Vu la procédure suivante :
Procédure contentieuse antérieure :
Par une ordonnance n° 1905365/11-3 du 7 juin 2019, le juge des référés du Tribunal administratif de Paris a, à la demande de M. B... E..., enjoint au ministre de l'intérieur et au préfet de police de communiquer sans délai à M. E... les actes de l'enquête administrative et de l'enquête menée par l'inspection générale de la police nationale concernant les blessures qu'il a subies au cours de la manifestation des " gilets jaunes ", le 26 janvier 2019, place de la Bastille, et prescrit deux expertises tendant, d'une part, à déterminer les caractéristiques des grenades de type GLI-F4 utilisées par les forces de l'ordre lors de la manifestation, et, d'autre part, à déterminer l'étendue et l'origine du préjudice subi par le requérant.

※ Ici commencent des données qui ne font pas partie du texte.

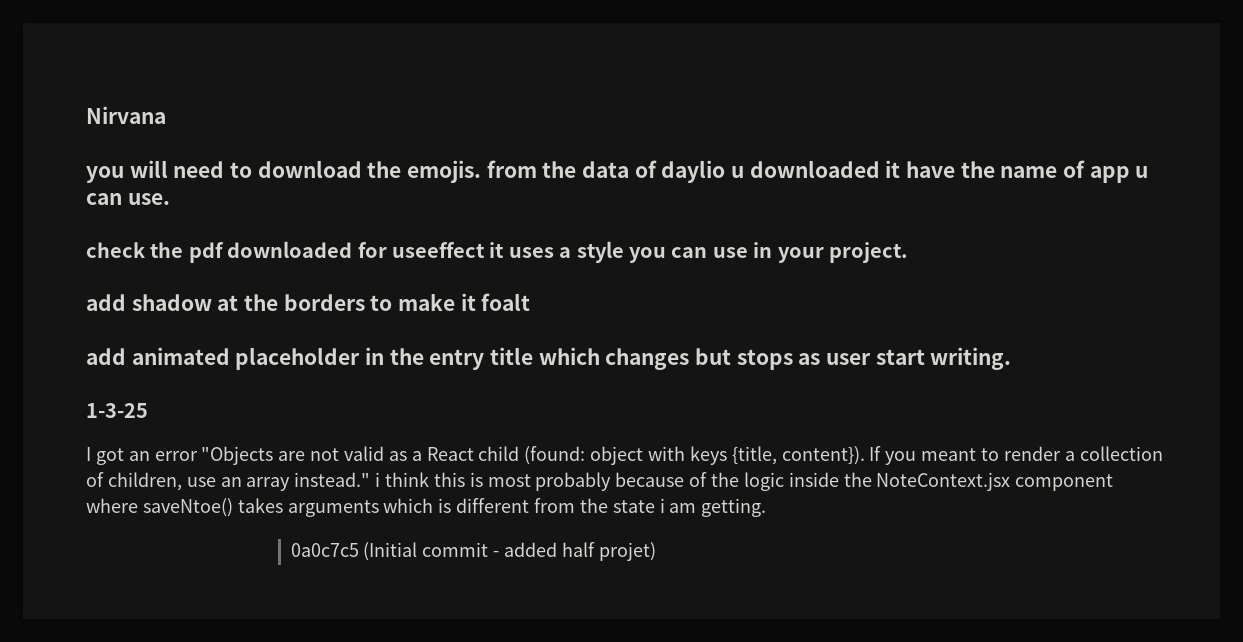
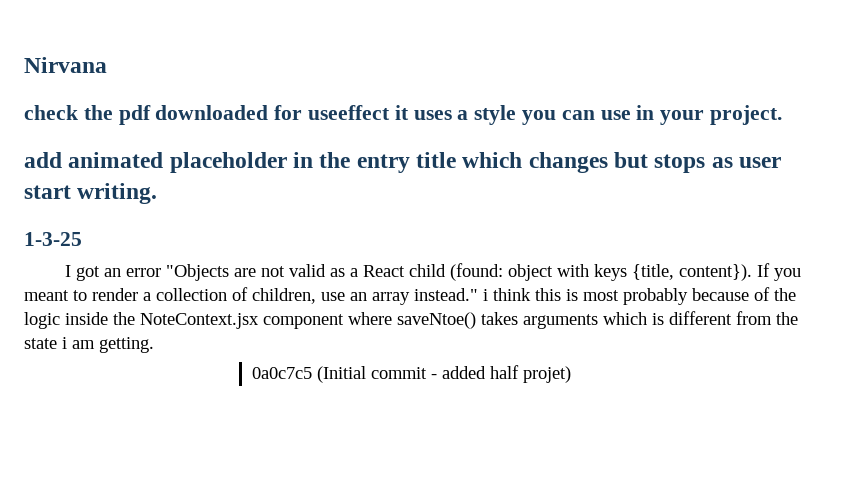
- you will need to download the emojis. from the data of daylio u downloaded it have the name of app u can use.
- add shadow at the borders to make it foalt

Procédure devant la Cour :
Par un recours, enregistré le 26 juin 2019, le ministre de l'intérieur demande à la Cour de suspendre, jusqu'à ce qu'elle ait statué sur le fond, l'exécution de l'ordonnance du 7 juin 2019 en tant qu'elle enjoint au ministre de l'intérieur et au préfet de police de communiquer sans délai à M. E... les actes de l'enquête administrative et de l'enquête menée par l'inspection générale de la police nationale (IGPN) concernant les blessures qu'il a subies lors de la manifestation du 26 janvier 2019.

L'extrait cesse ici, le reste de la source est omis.